Es parte de un proyecto cuidadosamente diseñado de ingeniería social, orientado a moldear desde la infancia tanto la conducta como la ideología de las nuevas generaciones.

Este chocolate, junto con los contenidos y métodos de la Nueva Escuela Mexicana (NEM), son piezas que encajan perfectamente en una misma maquinaria: el adoctrinamiento progresivo impulsado por el régimen de la 4T.

A través de una contradicción deliberada —prohibir comida chatarra privada mientras se impone un producto estatal igualmente azucarado— el gobierno genera escasez, informalidad y dependencia. Los niños, privados de alternativas, recurren a mercados negros escolares, donde la ilegalidad se vuelve práctica normal. Esta tolerancia estratégica a la economía informal no es accidental: es una forma de introducir a los menores en una lógica de transgresión permitida, donde las reglas solo aplican según quien las imponga. Es, ni más ni menos, una pedagogía de la anarquía funcional.

Este fenómeno responde al principio del agorismo, una corriente anarco-socialista que promueve la creación de mercados paralelos como forma de resistencia al sistema institucional. Aunque suene extremo, eso es lo que se está incubando en las aulas: no ciudadanos críticos y responsables, sino niños que aprenden desde temprana edad que operar al margen de la ley es válido si el Estado los empuja o si lo hacen con su consentimiento tácito.

Y aquí entra el papel de la NEM. Bajo la retórica de “inclusión”, “saberes comunitarios” y “justicia social”, este modelo educativo reemplaza el pensamiento científico y crítico por una visión ideológica colectivista, donde lo individual es sacrificado en favor de una supuesta comunidad homogénea. Es la fórmula clásica del marxismo pedagógico: formar al “hombre nuevo” que no piensa, sino que repite; que no cuestiona, sino que agradece; que no se pertenece, porque pertenece al Estado.

No es coincidencia que Mario Delgado, figura política de Morena, haya estado directamente involucrado en la estructuración de este modelo educativo. La politización de la educación ya no es una sospecha: es una realidad palpable. Y este chocolate que hoy parece un gesto simbólico es, en realidad, un emblema más de esa ideología. Como el chocolate Baracoa en Cuba o el chocolate Rey en Venezuela, estos productos no fueron diseñados para nutrir, sino para crear lealtad emocional y dependencia simbólica con el régimen. No eran alimentos: eran instrumentos de obediencia.

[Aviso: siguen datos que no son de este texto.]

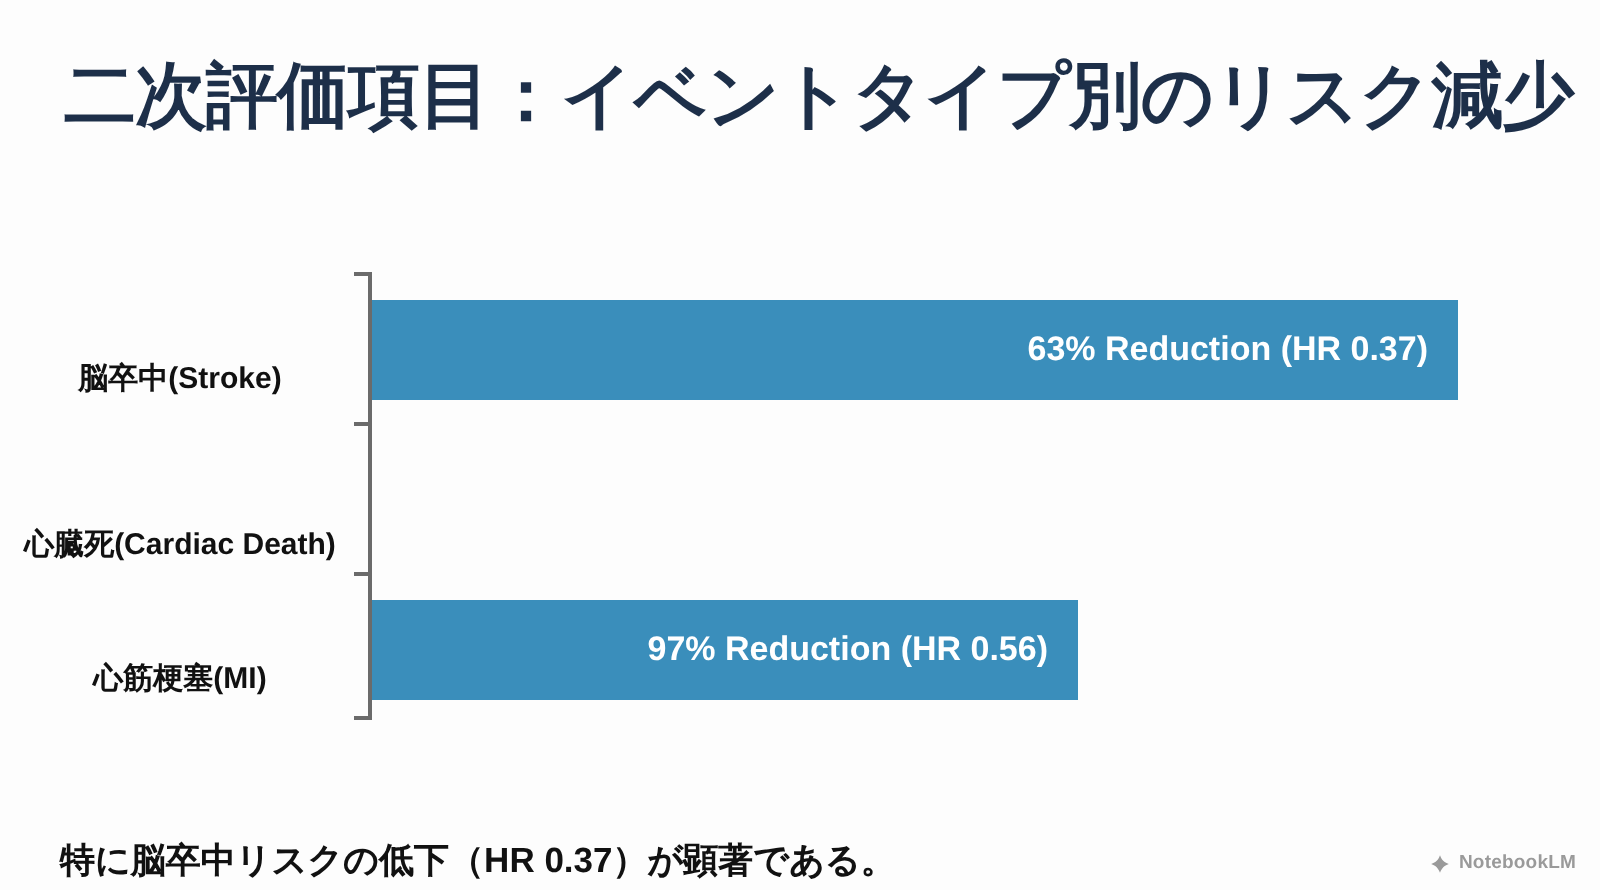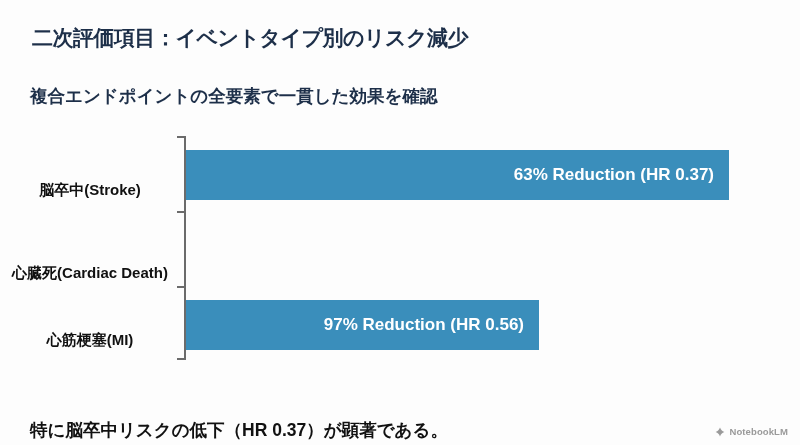"二次評価項目：イベントタイプ別のリスク減少" .slide-title { font-size: 21px -> 36px }
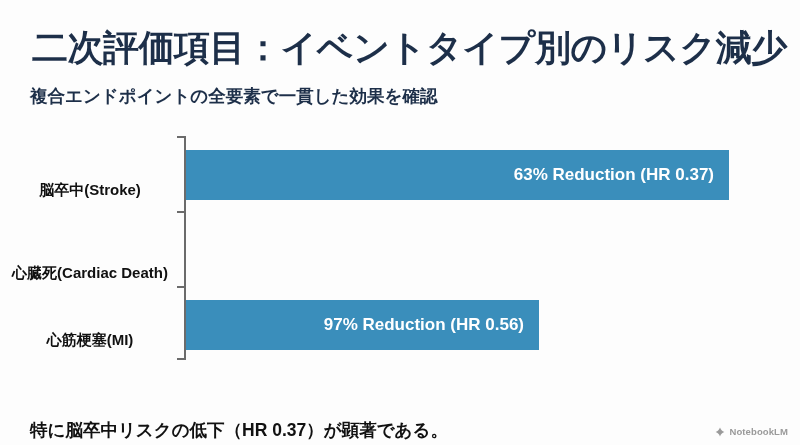"複合エンドポイントの全要素で一貫した効果を確認" div.slide-subtitle { html: <div>複合エンドポイントの全要素で一貫した効果を確認</div> -> none }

El riesgo que enfrentamos es profundo. Porque estos actos aparentemente menores están diseñados para reprogramar a una generación entera. Al moldear la mente del niño para aceptar la ilegalidad, justificar la contradicción, obedecer sin preguntar y consumir lo que el Estado ofrece sin cuestionar su origen ni propósito, se está desmantelando la posibilidad de una ciudadanía libre y pensante.

Esto es ingeniería social. No otra cosa. Es un experimento conductivista que utiliza mecanismos de refuerzo (como el chocolate) y normas contradictorias (como la prohibición selectiva) para diseñar comportamientos deseables al régimen. Es un sistema de adoctrinamiento suave, donde la imposición no se siente como violencia, sino como cuidado paternalista. Y esa es precisamente su mayor peligrosidad.

La NEM y el chocolate del bienestar son dos engranajes de un mismo sistema.
Uno moldea la mente, el otro condiciona el cuerpo. Juntos forman un aparato de transformación cultural profunda, cuyo resultado será una sociedad domesticada, dependiente y sin criterio. Si no lo detenemos ahora, mañana ya no quedará memoria de lo que significaba ser verdaderamente libre.

Este no es un problema de dulces, es un problema de libertad. Y la educación no debe ser el laboratorio de ningún experimento ideológico. Debe formar seres humanos capaces de pensar por sí mismos, no autómatas agradecidos al poder.